In terms of risk measures, the volatility of the Reliance Tax Saver fund is understandably on the higher side, given its small and midcap orientation. The annualized standard deviation of monthly returns of Reliance Tax Saver Fund over the last three years is 21.6% compared to 15% for the ELSS category. However, on a risk adjusted return basis, as measured by Sharpe Ratio the fund has outperformed the ELSS category. See charts below for comparison of volatilities and Sharpe ratios between Reliance Tax Saver Fund and ELSS funds category.
र 1 lac lump sum investment in the Reliance Tax Saver fund NFO (growth option) would have grown to value of nearly र 5 lacs as on February 18 2015. The chart below shows the growth of र 1 lac investment in the Reliance Tax Saver fund (growth option) since inception.
The chart below shows the returns since inception of र 3000 invested monthly through Systematic Investment Plan mode in the Reliance Tax Saver fund (growth option). The SIP date has been assumed to first working day of the month. The chart below shows the SIP returns of the fund since inception. NAVs as on February 18 2015.

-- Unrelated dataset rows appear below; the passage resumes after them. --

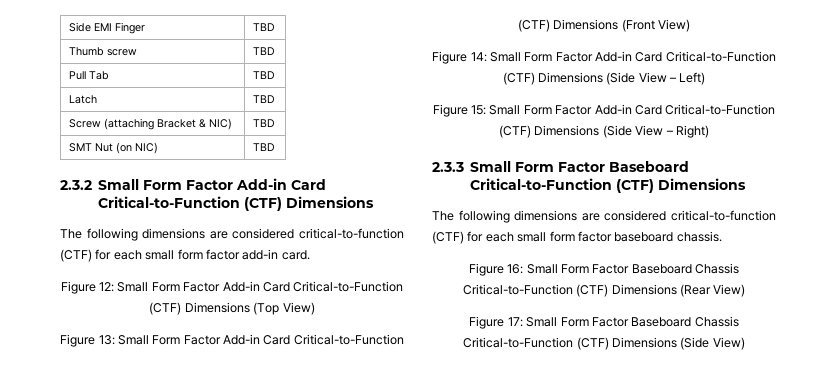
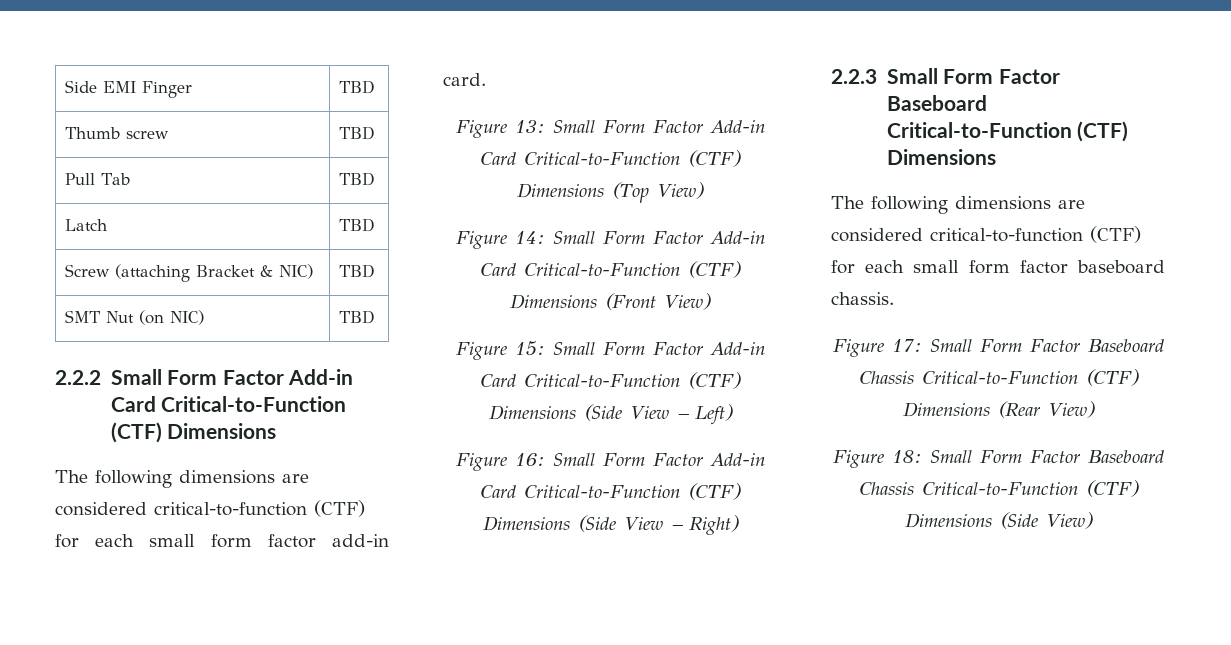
- 2.3.2 Small Form Factor Add-in Card Critical-to-Function (CTF) Dimensions
+ 2.2.2 Small Form Factor Add-in Card Critical-to-Function (CTF) Dimensions
- Figure 12: Small Form Factor Add-in Card Critical-to-Function (CTF) Dimensions (Top View)
+ Figure 13: Small Form Factor Add-in Card Critical-to-Function (CTF) Dimensions (Top View)
- Figure 13: Small Form Factor Add-in Card Critical-to-Function (CTF) Dimensions (Front View)
+ Figure 14: Small Form Factor Add-in Card Critical-to-Function (CTF) Dimensions (Front View)
- Figure 14: Small Form Factor Add-in Card Critical-to-Function (CTF) Dimensions (Side View – Left)
+ Figure 15: Small Form Factor Add-in Card Critical-to-Function (CTF) Dimensions (Side View – Left)
- Figure 15: Small Form Factor Add-in Card Critical-to-Function (CTF) Dimensions (Side View – Right)
+ Figure 16: Small Form Factor Add-in Card Critical-to-Function (CTF) Dimensions (Side View – Right)
- 2.3.3 Small Form Factor Baseboard Critical-to-Function (CTF) Dimensions
+ 2.2.3 Small Form Factor Baseboard Critical-to-Function (CTF) Dimensions
- Figure 16: Small Form Factor Baseboard Chassis Critical-to-Function (CTF) Dimensions (Rear View)
+ Figure 17: Small Form Factor Baseboard Chassis Critical-to-Function (CTF) Dimensions (Rear View)
- Figure 17: Small Form Factor Baseboard Chassis Critical-to-Function (CTF) Dimensions (Side View)
+ Figure 18: Small Form Factor Baseboard Chassis Critical-to-Function (CTF) Dimensions (Side View)

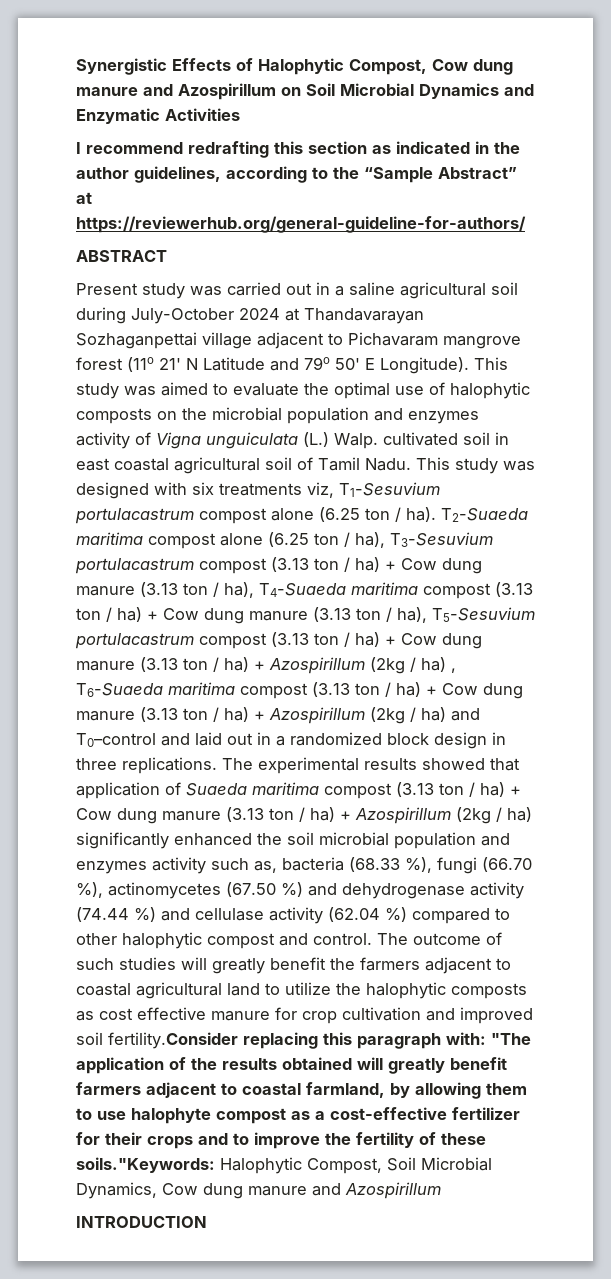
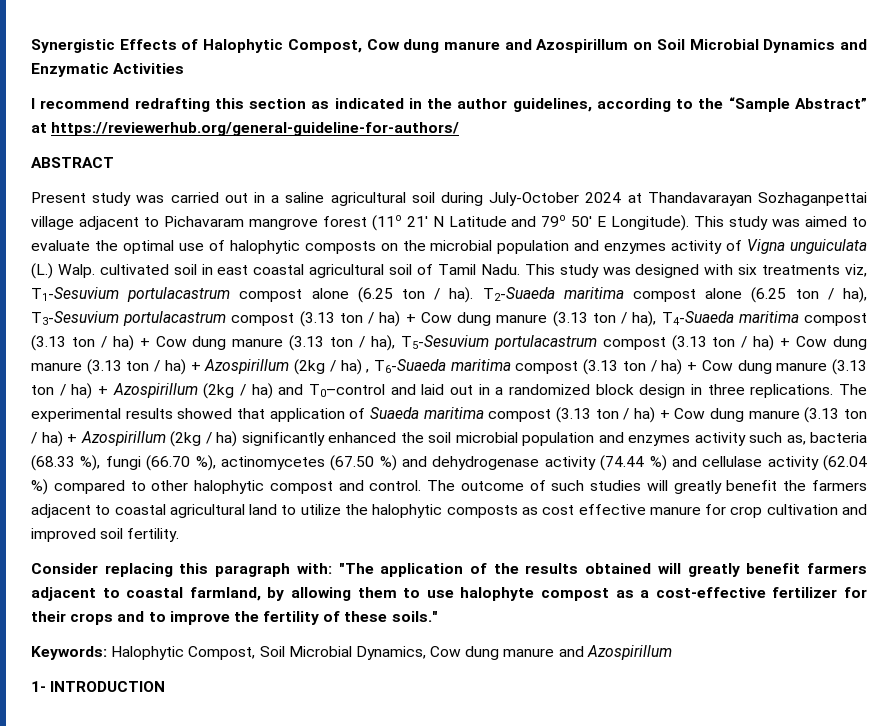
- The outcome of such studies will greatly benefit the farmers adjacent to coastal agricultural land to utilize the halophytic composts as cost effective manure for crop cultivation and improved soil fertility.Consider replacing this paragraph with:
+ The outcome of such studies will greatly benefit the farmers adjacent to coastal agricultural land to utilize the halophytic composts as cost effective manure for crop cultivation and improved soil fertility.
+ Consider replacing this paragraph with:
- "The application of the results obtained will greatly benefit farmers adjacent to coastal farmland, by allowing them to use halophyte compost as a cost-effective fertilizer for their crops and to improve the fertility of these soils."Keywords:
+ "The application of the results obtained will greatly benefit farmers adjacent to coastal farmland, by allowing them to use halophyte compost as a cost-effective fertilizer for their crops and to improve the fertility of these soils."
+ Keywords:
- INTRODUCTION
+ 1- INTRODUCTION

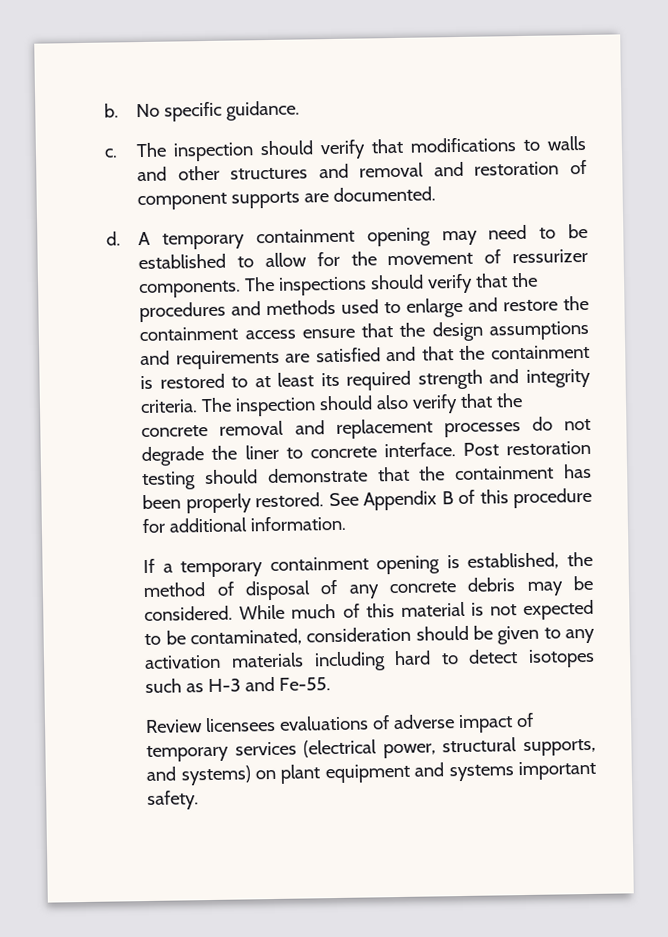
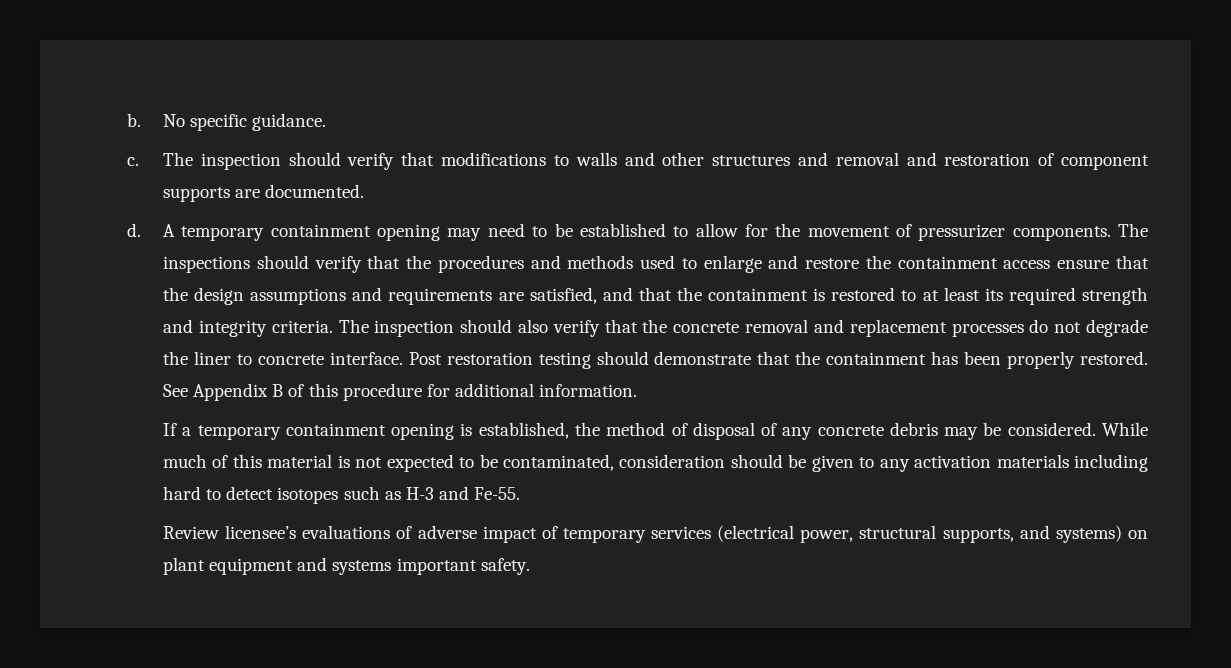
- A temporary containment opening may need to be established to allow for the movement of ressurizer components.
+ A temporary containment opening may need to be established to allow for the movement of pressurizer components.
- The inspections should verify that the procedures and methods used to enlarge and restore the containment access ensure that the design assumptions and requirements are satisfied and that the containment is restored to at least its required strength and integrity criteria.
+ The inspections should verify that the procedures and methods used to enlarge and restore the containment access ensure that the design assumptions and requirements are satisfied, and that the containment is restored to at least its required strength and integrity criteria.
- Review licensees evaluations of adverse impact of temporary services (electrical power, structural supports, and systems) on plant equipment and systems important safety.
+ Review licensee’s evaluations of adverse impact of temporary services (electrical power, structural supports, and systems) on plant equipment and systems important safety.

The chart above shows that a monthly SIP of र 3000 started at inception of the Reliance Tax Saver fund (growth option) would have grown to over र 9.9 lacs by February 18 2015, while the investor would have invested in total about र 3.4 lacs. The SIP return (as measured by XIRR) since inception of the fund is nearly 22%.
Conclusion
Reliance Tax Saver fund has established itself as one the best ELSS funds in the last few years. It has delivered strong outperformance and has created wealth for its investors. The long term performance of Reliance Tax Saver fund is a testimony of the power of ELSS as a wealth creation investment. Investors planning for tax saving investments can consider buying the scheme through the systematic investment plan (SIP) or lump sum route with a long time horizon. Investors should also ensure that the investment objectives of the fund are aligned with their individual risk profiles and time horizons. They should consult with their financial advisors if Reliance Tax Saver fund is suitable for their investment portfolio.